晴登雨読『富士山頂』
晴れの日は山に登り、雨の日は山を想う。山岳の書籍を読んだ日々を回想する「晴登雨読」。
今回は富士山頂に気象レーダーを建設した戦士の物語『富士山頂』 著者は新田次郎。
この本は、数年前に一読した一冊。当時は山を始めたばかりで、登山についての記述を期待していた若気の至りから、失望した記憶がある。しかし、今回の再読で評価は180度変わった。
物語の主人公である測量課の課長・葛木は新田自身。1967年に出版されていることから、新田自身が大事業を終えて気象庁を退職した後、すぐに執筆にかかったと思われる。いや、事業進行中から執筆を進めていたかもしれない。物書きは何かを綴らないと。ソワソワする生き物だ。
工事の進捗が気になりながらも、メモや日記を書きためていただろう。気象庁と作家という二足のわらじを履きながらも、いずれは自分の作品として挑むつもりだったはず。
新田次郎の凄さは山をほとんど描写しないことにある。光を当てるのは自然ではなく人間。些細な行動や心情の揺れ、感情の温度に焦点を当てる。
これが本当に「山を描く」こと。山は単なる自然の個体ではなく、人との関係性の可視化、
今回も、富士山頂に気象レーダーを造った戦士たちを主役にすることで、富士山が主人公になる。これは簡単なようで並大抵の技量ではできない。熱量も必要だ。
600Kgを超えるレーダードームを搬ぶヘリのパイロットが「富士山の空はローレライだ」と例える場面がある。この一文に富士山への尊厳が凝縮されている。新田文岳の真骨頂である。
『富士山頂』を読むと、深田久弥さんが言った「偉大なる通俗」の意味が理解できる。手付かずのまま残された未踏峰もロマンがあるが、富士山のように人間の手がのびてなお、魅力が少しも失われないことが本当にすごい。

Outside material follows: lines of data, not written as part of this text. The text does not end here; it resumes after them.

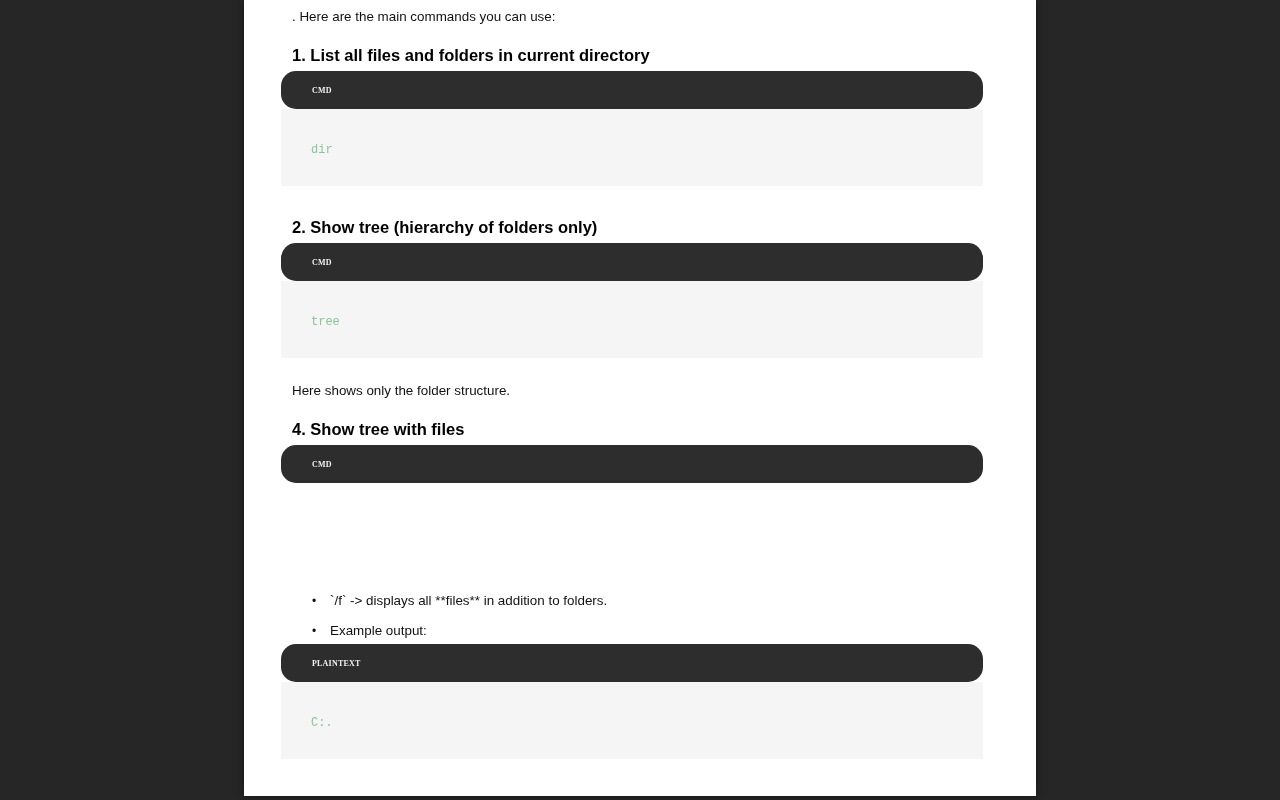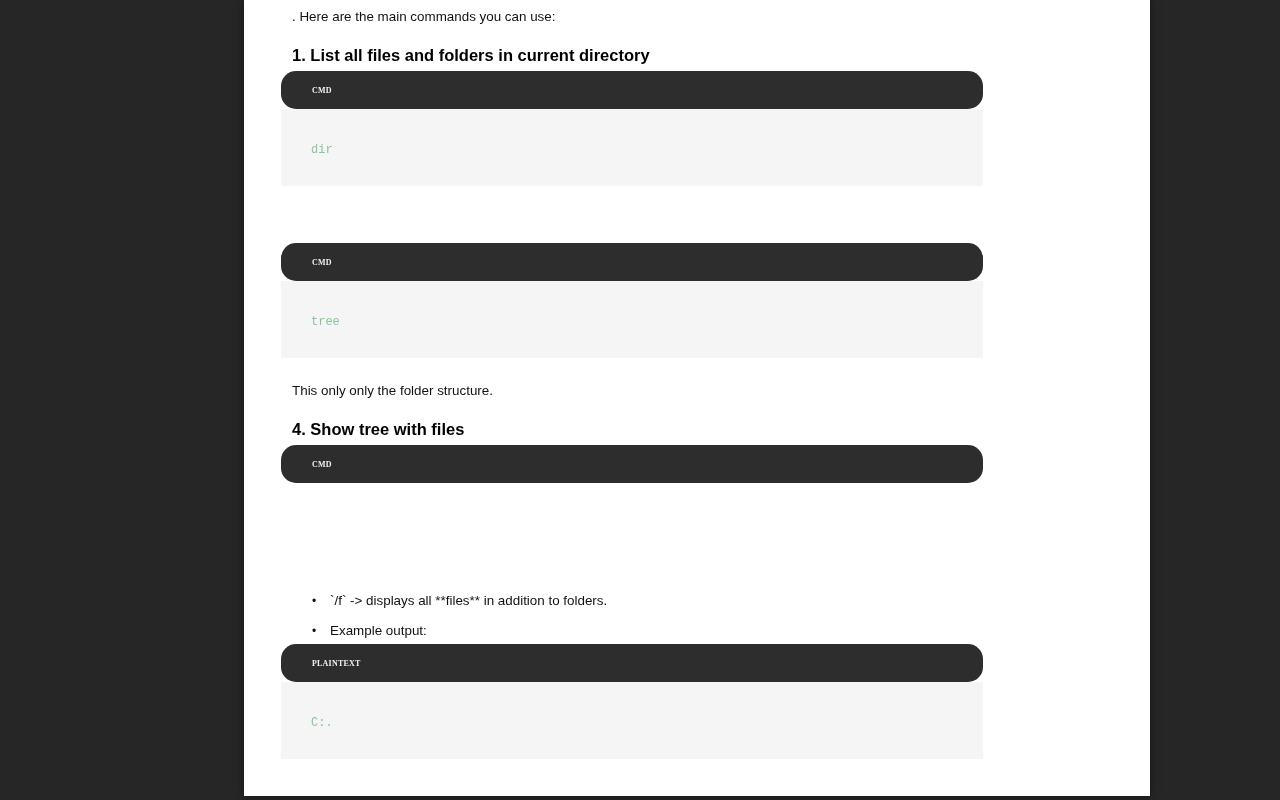--- a/index.html
+++ b/index.html
@@ -13,7 +13,7 @@
       position: absolute;
       left: 244px;
       top: 0;
-      width: 906px;
+      width: 792px;
       height: 796px;
       background: #ffffff;
       box-shadow: 0 0 8px rgba(0,0,0,0.5);

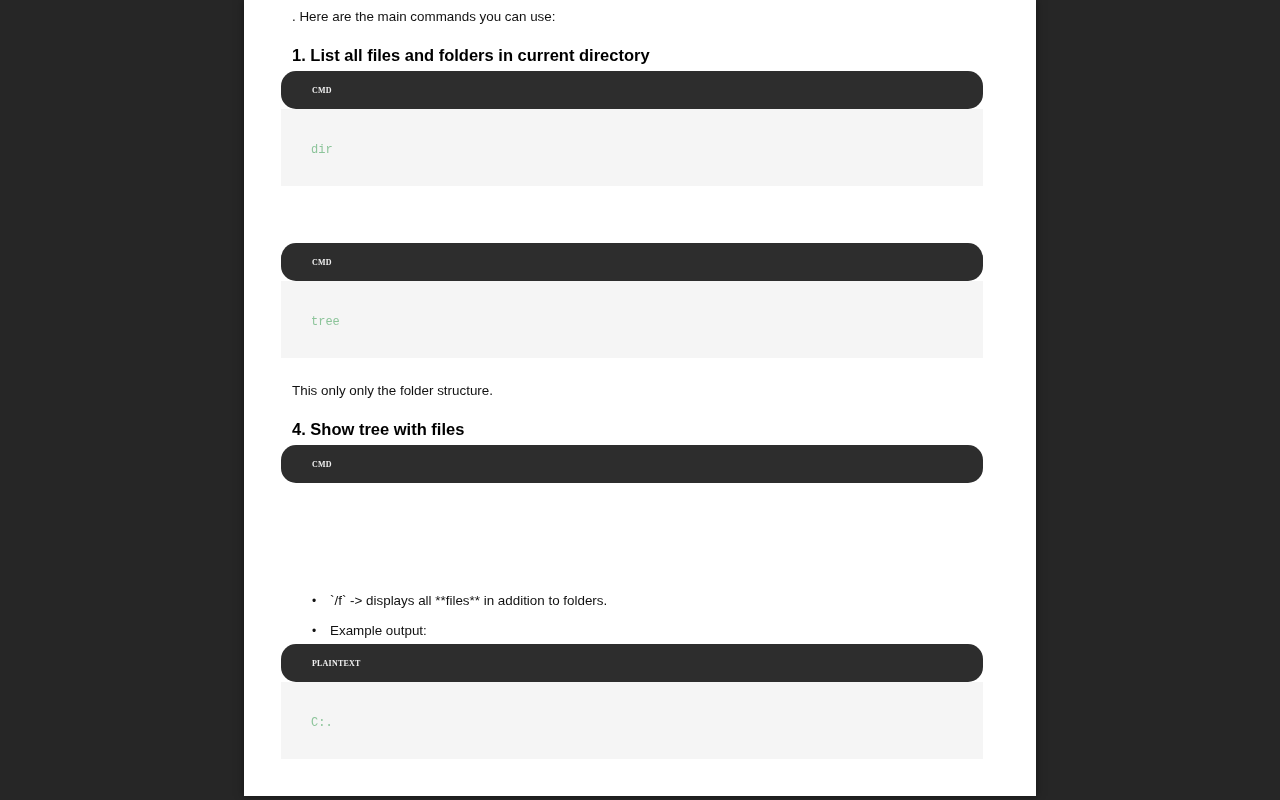--- a/index.html
+++ b/index.html
@@ -103,6 +103,7 @@
     </div>
   </div>
 
+  <div class="abs heading" style="top:217px;">2. Show tree (hierarchy of folders only)</div>
   <div class="abs code-block" style="top:243px;">
     <div class="code-header">
       <span class="code-lang">CMD</span>

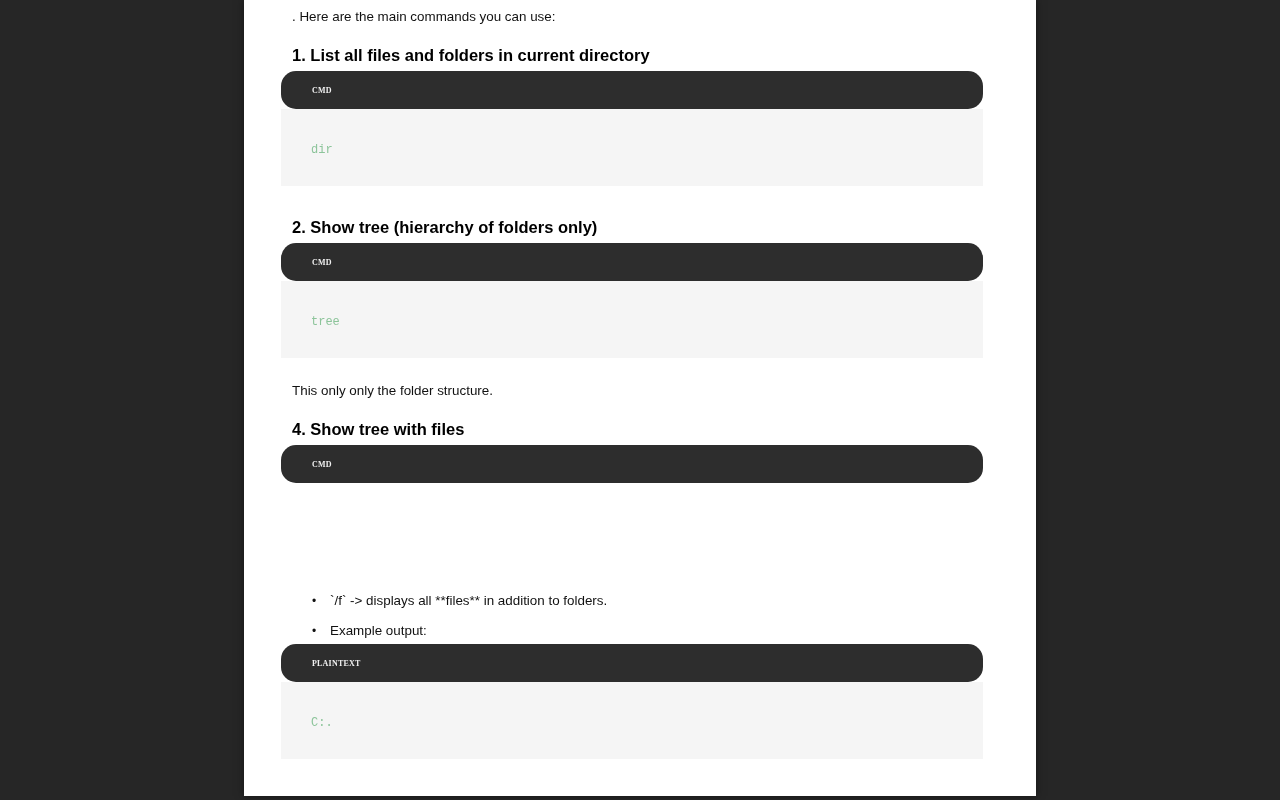--- a/index.html
+++ b/index.html
@@ -112,7 +112,7 @@
       <span class="code-text">tree</span>
     </div>
   </div>
-  <div class="abs para" style="top:383px;">This only only the folder structure.</div>
+  <div class="abs para" style="top:383px;">Here shows only the folder structure.</div>
 
   <div class="abs heading" style="top:419px;">4. Show tree with files</div>
   <div class="abs code-block" style="top:445px;">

新田次郎は約12年間、合計で400日以上も富士山頂で観測員として勤務した経験を持つ。この山には特別な思い入れがあり、『富士に死す』『怒る富士』『芙蓉の人』などの他書も記している。
特に『富士に死す』は、新田文岳はもちろん、富士を描いたすべての作品の中でも最高峰に値する。それでもやはり、自らを主人公に添えた『富士山頂』が最も特別な存在であろう。
富士登山に対して「単調だ」と否定的な意見をもつクライマーもいるが、なぜ登るのか問われれば、この一言でケリがつくだろう。